Выбрать главу

X.

Теперь перехожу к самому может быть важному вопросу -— отношению нравственной проблемы к свободе. Кант строит всю свою этику на постулате свободы, для него нравственная проблема есть прежде всего проблема свободы, она предполагает дуализм царства свободы и царства природы (необходимости) [288]. Нравственный закон по своему происхождению и по своей природе принадлежит царству свободы, а не царству необходимости, он требует автономии человеческой личности. Только свободное выполнение нравственного закона возвышает человека: свобода и есть нравственная природа человеческого «я». Все аргументы против царства свободы, взятые из арсенала царства необходимости, одинаково наивны и несостоятельны, они основаны на недоказанном и недоказуемом предположении, что научно-познавательная точка зрения необходимости есть единственная и окончательная точка зрения, что опыт, который есть детище лишь одной стороны нашего сознания, есть единственная и окончательная инстанция. Мы прекрасно знаем, что в пределах опыта нельзя пробить брешь в детерминизме, что тут не может быть большей или меньшей степени необходимости, но мы и не противополагаем свободы детерминизму в смысле взаимного исключения, а признаем параллелизм мира свободы и мира необходимости.
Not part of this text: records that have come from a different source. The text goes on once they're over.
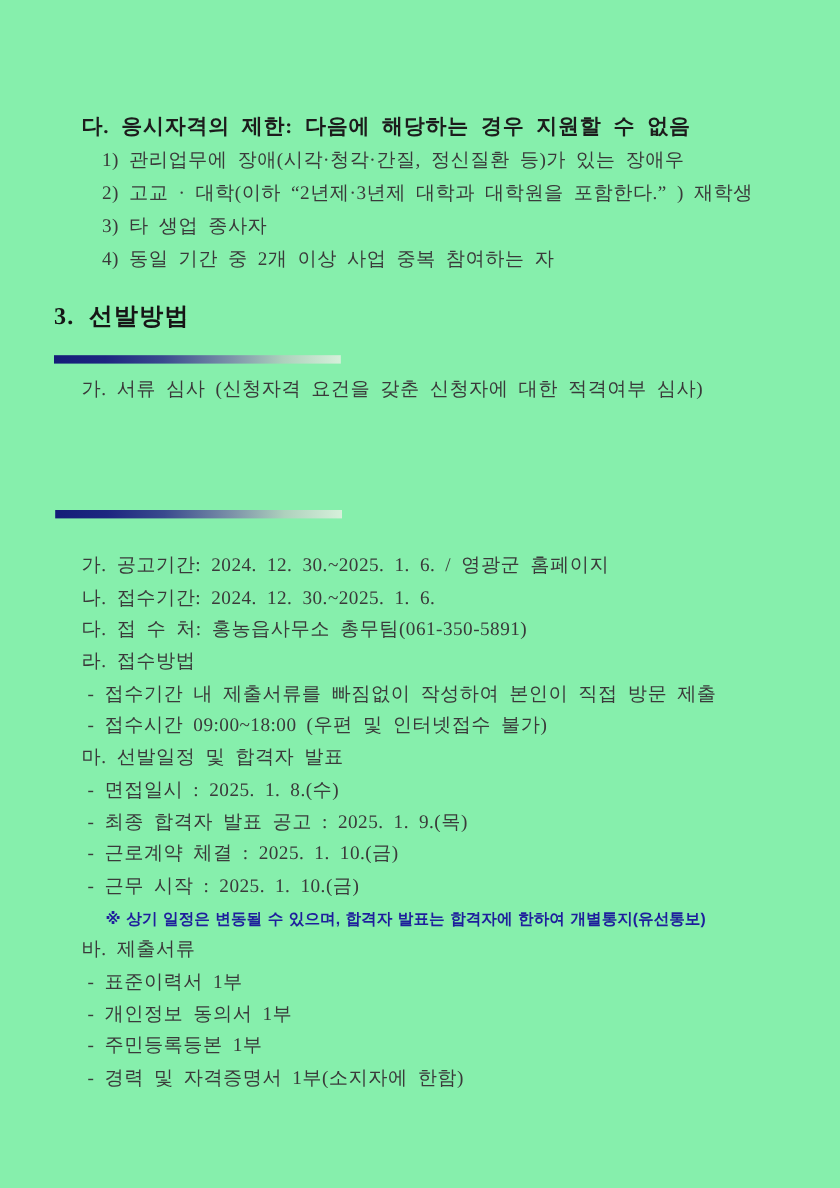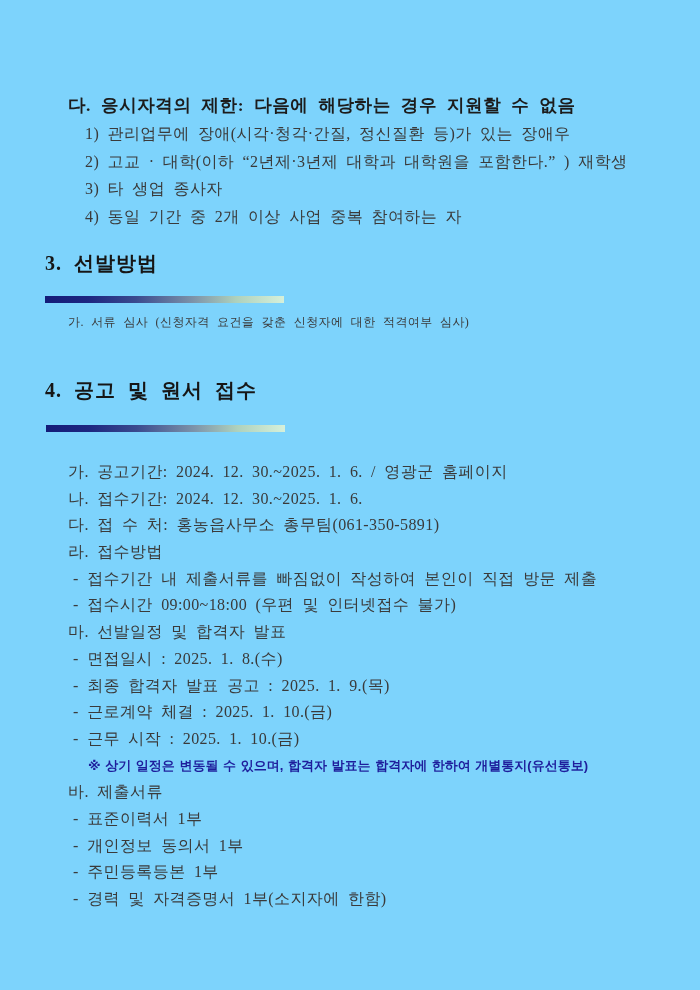"다. 응시자격의 제한: 다음에 해당하는" .page { background: #7dd3fc -> #86efac }
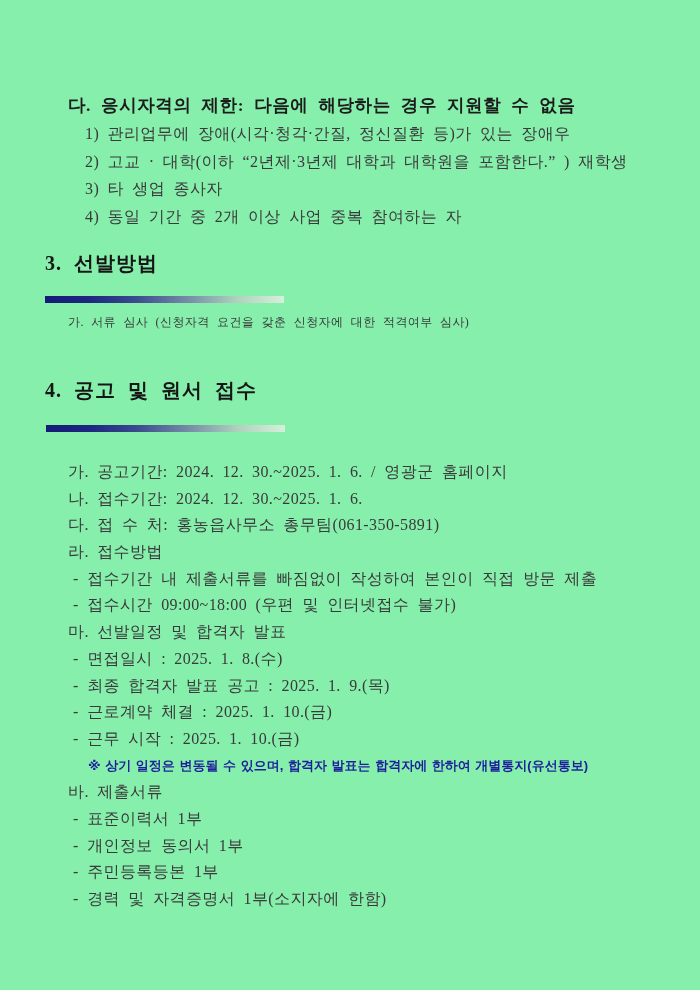"가. 서류 심사 (신청자격 요건을" .sec3-line { font-size: 12px -> 16px }
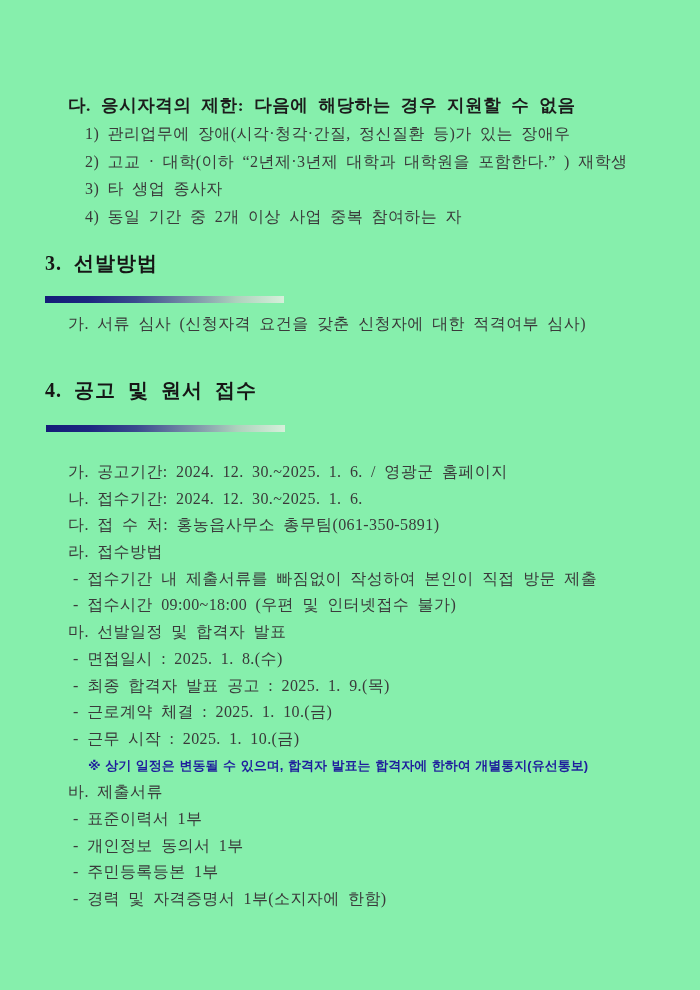"4. 공고 및 원서 접수" div.sec-title { html: <div>4. 공고 및 원서 접수</div> -> none }
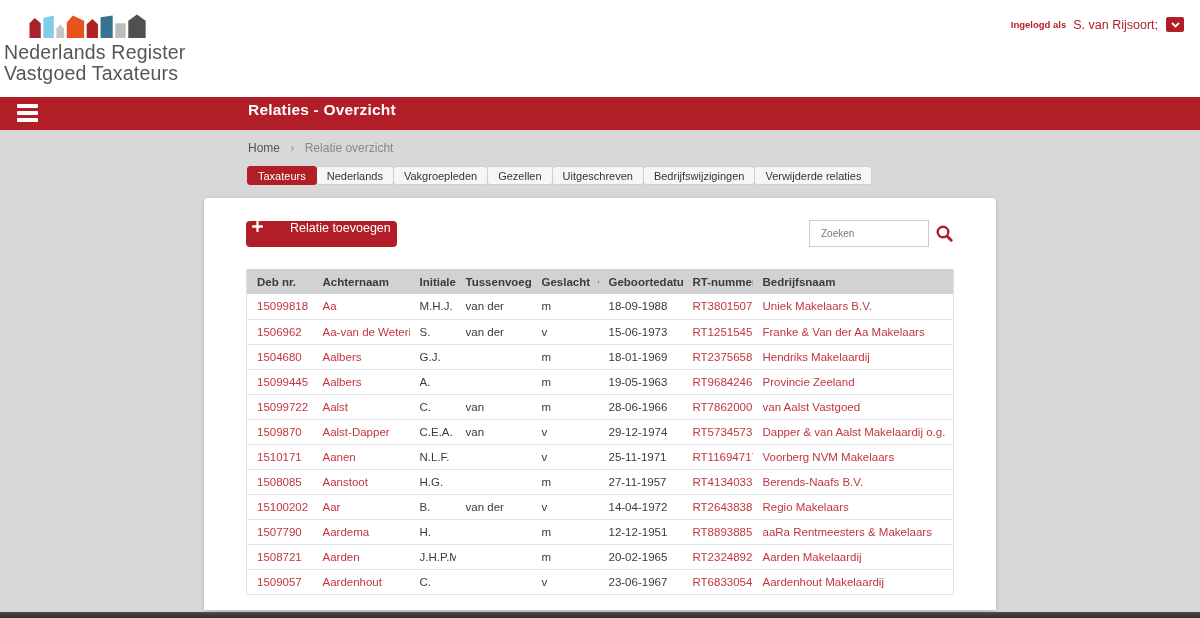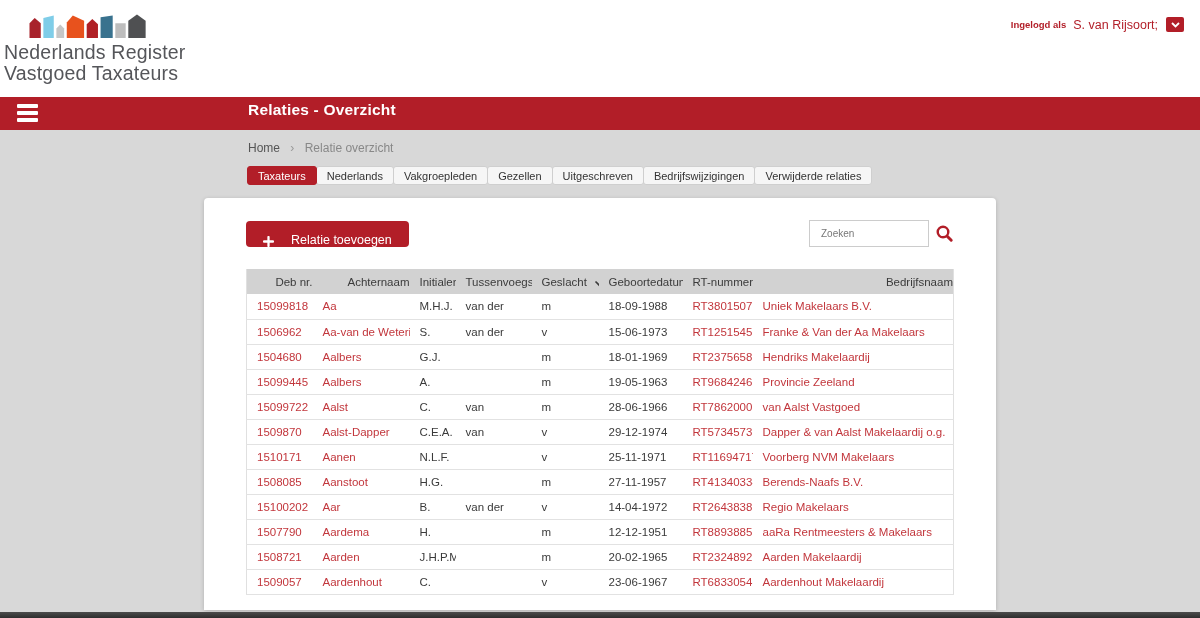"Relatie toevoegen" .add-btn { align-items: flex-end -> flex-start; gap: 17px -> 27px; padding: 0 17px -> 0 6px }
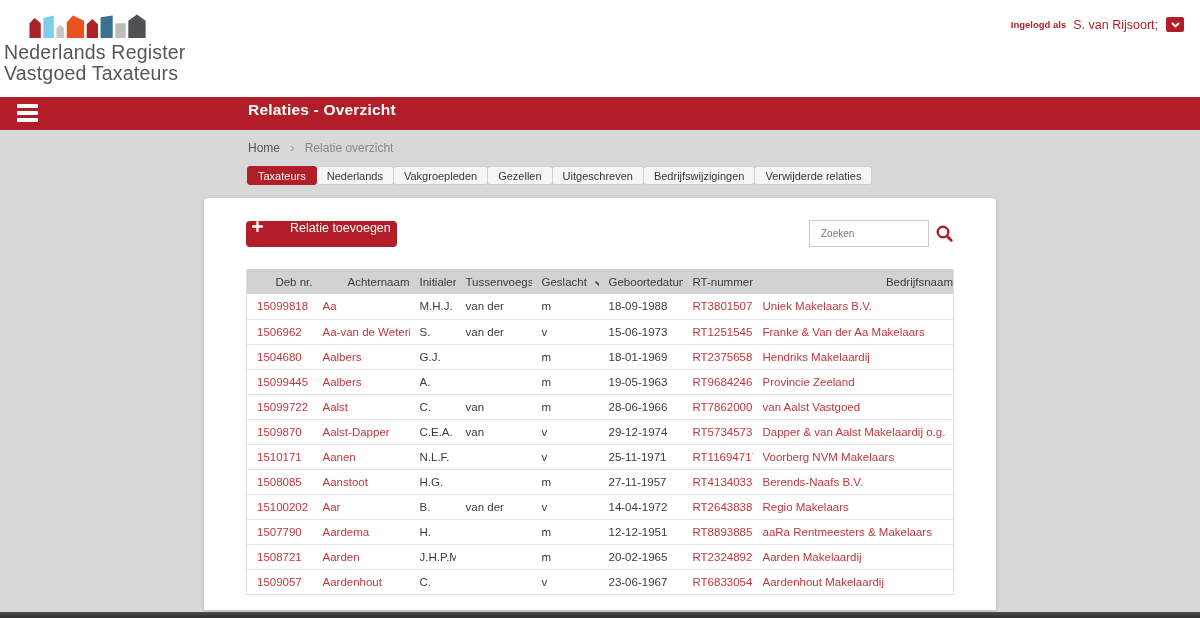"Deb nr." .grid th { font-weight: 400 -> 700; text-align: right -> left }
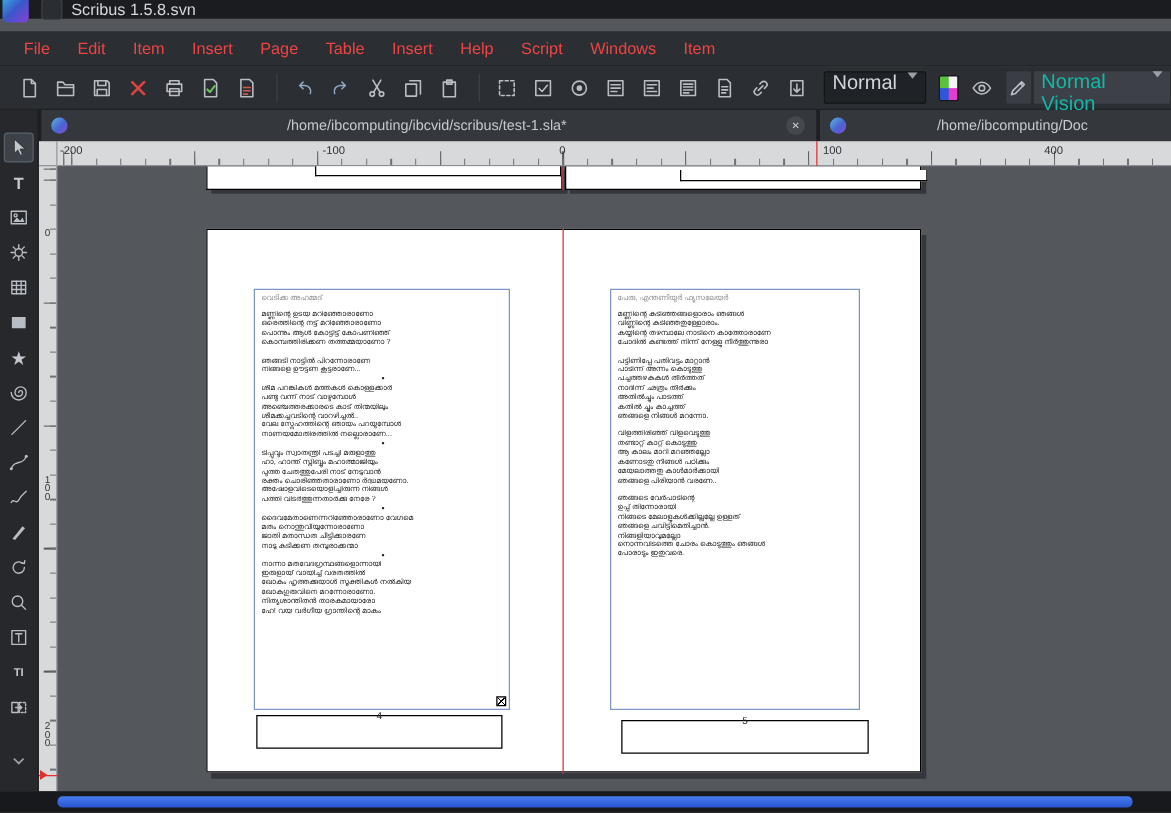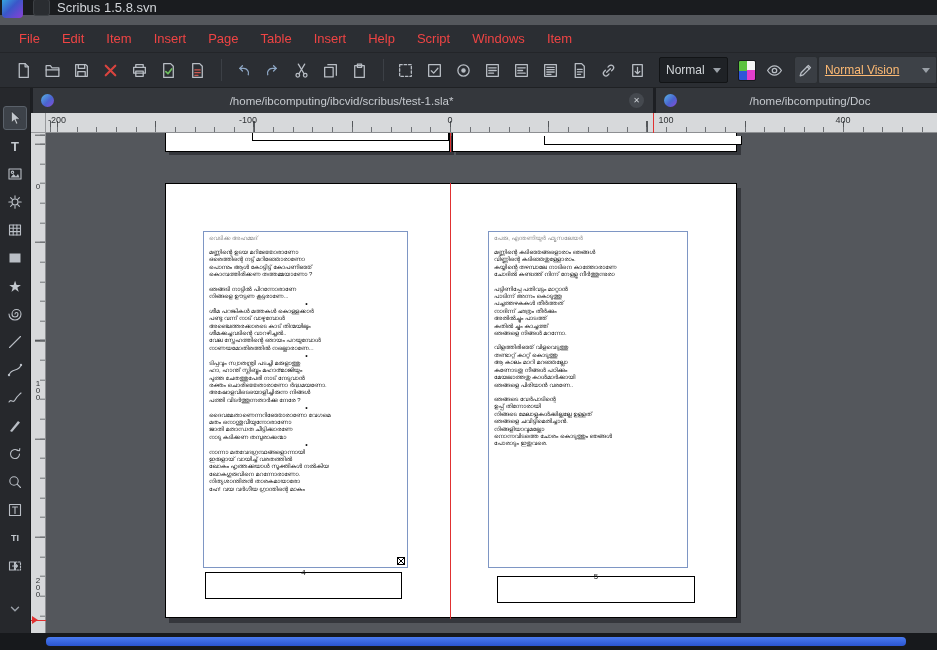"Normal" .combo { align-items: center -> none; font-size: 12px -> 16px }
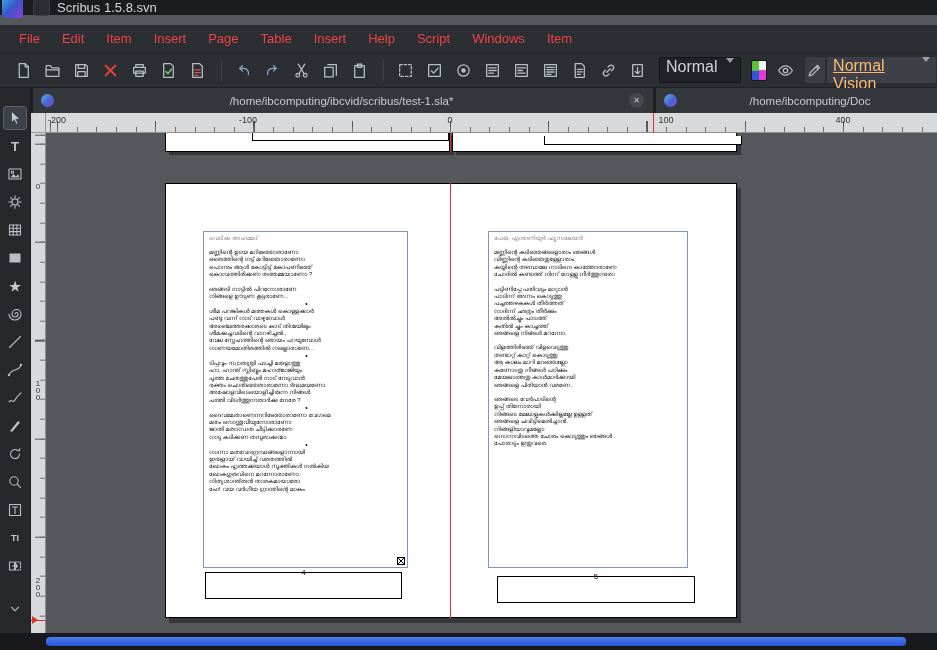"Normal Vision" .combo.vision { color: #fdba74 -> #14b8a6; text-decoration: underline -> none }
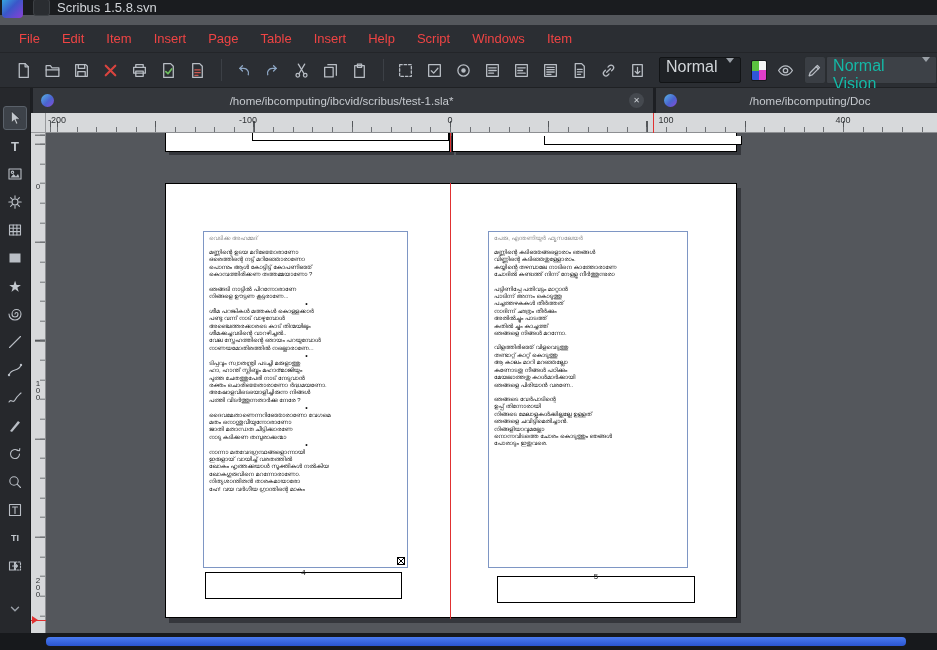"-100" div.hlabel { left: 202px -> 221px }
Свобода есть самоопределение личности, печать свободы лежит на всем том, что согласно с «я», что вытекает из его внутреннего существа. Свобода не отрицательное понятие, как это утверждают буржуазные мыслители, для которых она есть только отсутствие стеснений, свобода понятие положительное, она синоним всего внутреннего духовного творчества человеческой личности. Но быть свободным не значит определяться эмпирическим «я» с его случайным, взятым из опыта содержанием, свобода есть самоопределение духовного «я». С точки зрения Канта человек свободен, когда он определяется не своей чувственной, а своей нравственно-разумной природой. И я думаю, что можно поставить знак тожества между внутренней нравственной свободой и тем духовным «я», которое мы положили в основание этики[289]. С гносеологической точки зрения свобода есть определение личности «нормативным сознанием» (этическими нормами) в противоположность определению случайными эмпирическими мотивами[290] . А это приводит нас к торжеству свободы и нравственности. Торжество нравственного блага есть торжество «нормативного» сознания, духовного «я», т. е. торжество свободы. Если нравственность есть не что иное, как самоосуществление, то следовательно она есть освобождение. Индивидуальное и универсальное нравственное развитие есть торжество царства свободы в царстве необходимости, т. е. рост того самоопределения человеческой личности, когда все человеческое творчество подчинено духовному «я». Теперь мы можем оценить по достоинству то распространенное утверждение, будто бы «этические нормы», «абсолютный нравственный закон» посягают на свободу человека. Требование абсолютного нравственного закона есть требование абсолютной свободы для человеческого «я». Выполнение нравственного закона, как насилие над «я», есть contradictio in adjecto45*, это выполнение всегда автономно. Но некоторые, может быть, скажут, что от этого страдает эмпирическая личность, что речь идет о ее свободе. К сожалению, понятие эмпирической личности не только неопределенно, но даже совсем немыслимо, и от него нет пути к царству свободы. Быть «личностью», быть свободным человеком — значит сознать свою нравственно-разумную природу, выделить свое «нормальное» идеальное «я» из хаоса случайного эмпирического сцепления фактов, а сам по себе этот эмпирический хаос не есть еще «личность» и к нему неприменима категория свободы. А склониться перед эмпирическим фактом — это идолопоклонство перед алтарем необходимости, а не богослужение перед алтарем свободы.

Каково же отношение внутренней свободы[291] к свободе внешней, свободы нравственной к свободе общественной? Я уже говорил, что нравственная проблема неизбежно превращается в проблему общественную, потому что человеческая личность может развиваться и наполняться многообразным содержанием только в обществе, в психическом взаимодействии с другими людьми, в процессе созидания совместной культуры. Можно ли примирить внутреннее самоопределение личности, ее нравственную свободу и признание за ней абсолютной ценности с внешним гнетом, с эксплуатацией ее другими людьми и целыми группами, с поруганием ее человеческого достоинства общественными учреждениями? Могут ли те люди и те группы, которые наконец сознали в себе достоинства человека и неотъемлемые «естественные» права своей личности, терпеть насилие и бесправие? На эти вопросы не может быть двух ответов, тут всякое колебание было бы позорно. Какие идейные оправдания могут быть приведены в защиту точки зрения реакционеров и мракобёсцев, жрецов грубого насилия, что может уменьшить их страшную вину перед человеческим духом и ослабить справедливое возмездие? Тут может быть историческое объяснение общественного зла, но не его нравственное оправдание.